LEGENDARY author, playwright and broadcaster Alan Bennett presented Bream Community Library with the first ever David Vaisey Prize of £5,000.

Bream fought of competition from 20 entries from Gloucestershire’s 39 libraries in the competition which encourages more people to use their public library.

Bream Library was originally shortlisted for its imaginative initiative to increase the number of children to visit the library.

It runs a regular LEGO club where children build LEGO projects and gain inspiration from LEGO books which they read with their parents.

The other three finalists were Longlevens, Brockworth and Tuffley and Matson which picked up £1,000 each.

Bream Library volunteer James Robertson, 17, stepped forward to take the £5,000 prize from Mr Bennett at a presentation as part of the Cheltenham Literature Festival.

James, who started volunteering at the community library last year, said: “To win this award is massive. Everybody at the library is enormously proud of all the effort that every volunteer has put in.”

And the playwright shared his belief that libraries are a vital community service and should be publicly funded.

He said: “Libraries like hospitals like public transport, should come out the rates.
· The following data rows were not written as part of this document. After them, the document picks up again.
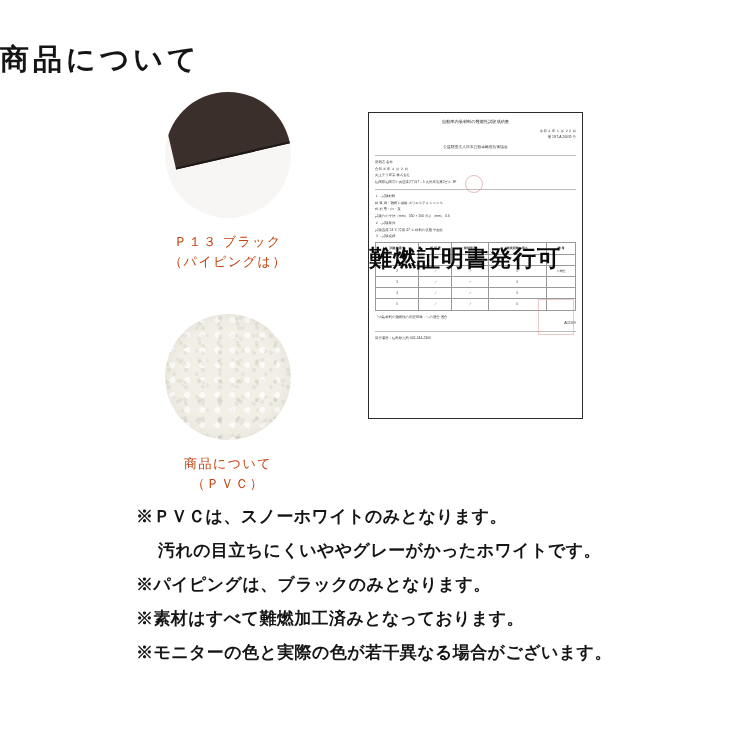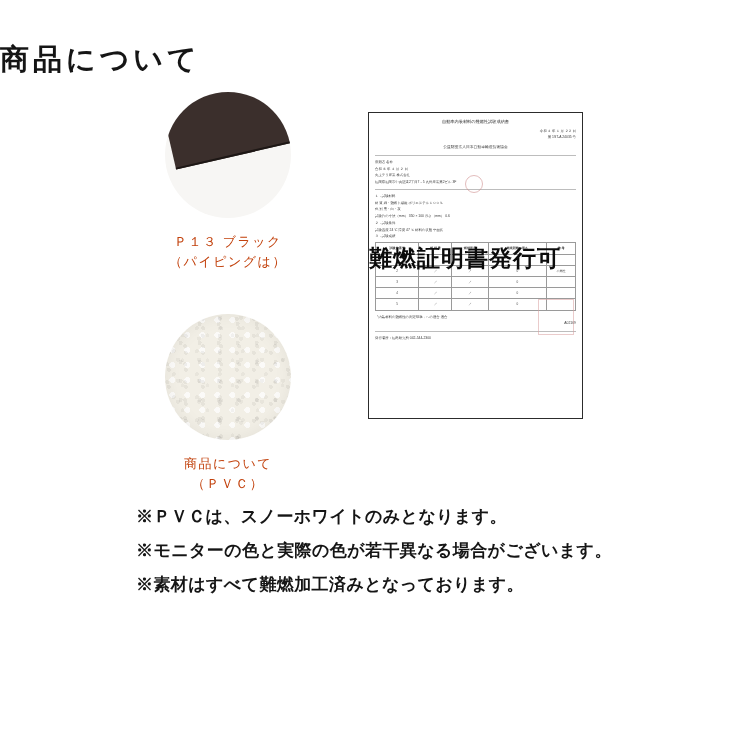--- a/index.html
+++ b/index.html
@@ -301,6 +301,7 @@
 
   <div class="notes">
     <div>※ＰＶＣは、スノーホワイトのみとなります。</div>
+    <div class="indent">汚れの目立ちにくいややグレーがかったホワイトです。</div>
     <div>※モニターの色と実際の色が若干異なる場合がございます。</div>
     <div>※素材はすべて難燃加工済みとなっております。</div>
   </div>

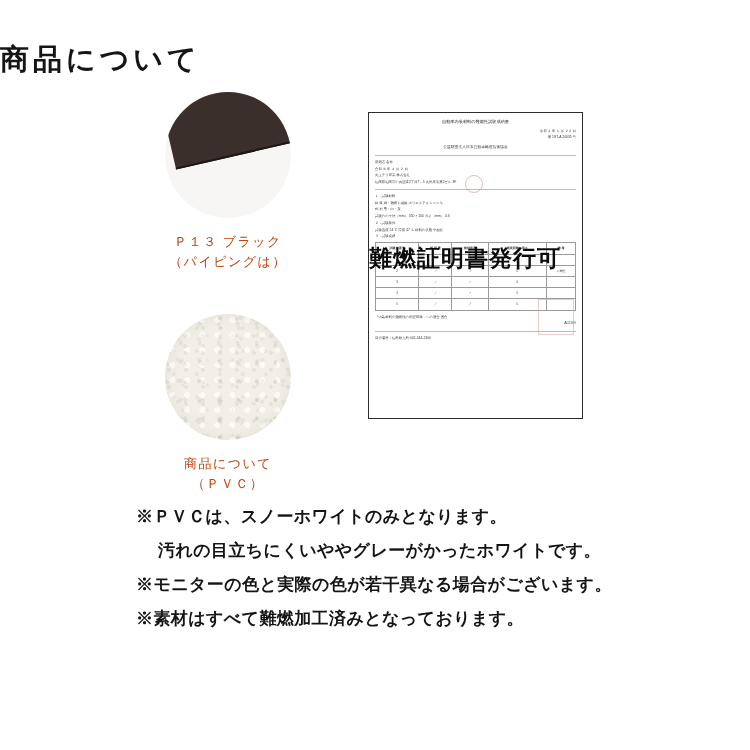--- a/index.html
+++ b/index.html
@@ -302,6 +302,7 @@
   <div class="notes">
     <div>※ＰＶＣは、スノーホワイトのみとなります。</div>
     <div class="indent">汚れの目立ちにくいややグレーがかったホワイトです。</div>
+    <div>※パイピングは、ブラックのみとなります。</div>
     <div>※モニターの色と実際の色が若干異なる場合がございます。</div>
     <div>※素材はすべて難燃加工済みとなっております。</div>
   </div>

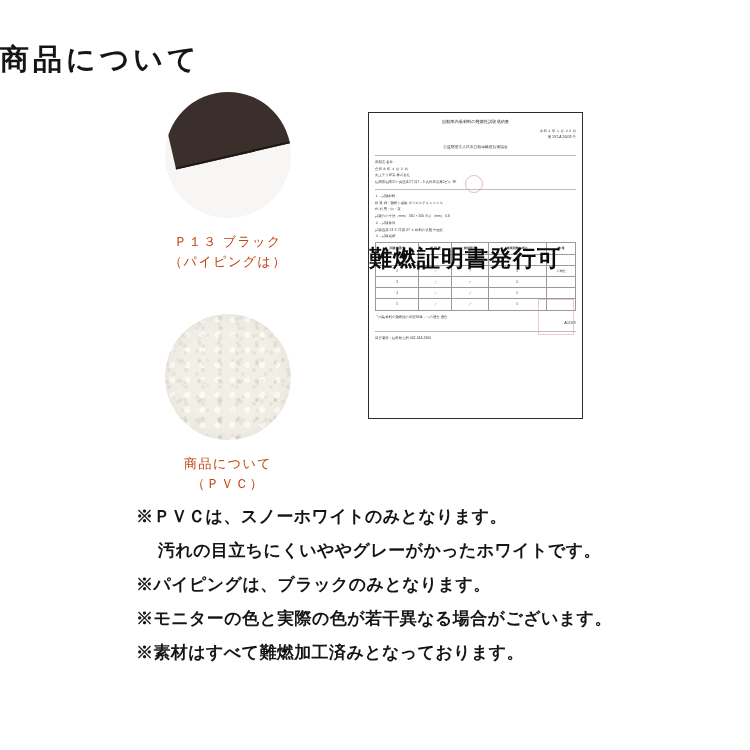--- a/index.html
+++ b/index.html
@@ -303,8 +303,8 @@
     <div>※ＰＶＣは、スノーホワイトのみとなります。</div>
     <div class="indent">汚れの目立ちにくいややグレーがかったホワイトです。</div>
     <div>※パイピングは、ブラックのみとなります。</div>
+    <div>※素材はすべて難燃加工済みとなっております。</div>
     <div>※モニターの色と実際の色が若干異なる場合がございます。</div>
-    <div>※素材はすべて難燃加工済みとなっております。</div>
   </div>
 
 </div>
They are, or should be, a community service.

“The best moments in reading are when you come across something... a thought, a feeling, a way of looking at things... which you had thought special and particular to you.

“Now here it is, set down by someone else, a person you have not met, someone even who is long dead. And it is as if a hand has come out and taken yours.

“In the multiplication of such moments libraries and librarians are indispensable and the David Vaisey Prize celebrates that.”

The award for Gloucestershire libraries was launched in honour of David Vaisey CBE, a Gloucestershire man who dedicated his life to libraries, becoming head of the Bodleian Library at Oxford University and Keeper of the Archives there.

Mr Vaisey and Mr Bennett, who have been friends for more than 50 years, first met at Exeter College, Oxford.

“We were both of us on a full grant which, though not munificent, was adequate,” said Mr Bennett. “One notion that we have lost in David’s and my lifetime is of the state as nurturer.

“For both of us the state was a saviour delivering us out of poverty and putting us on the road to a better life.”

The David Vaisey Prize encourages readers of all ages to borrow more books, read and discuss titles, as well as sparking community support and help from volunteers.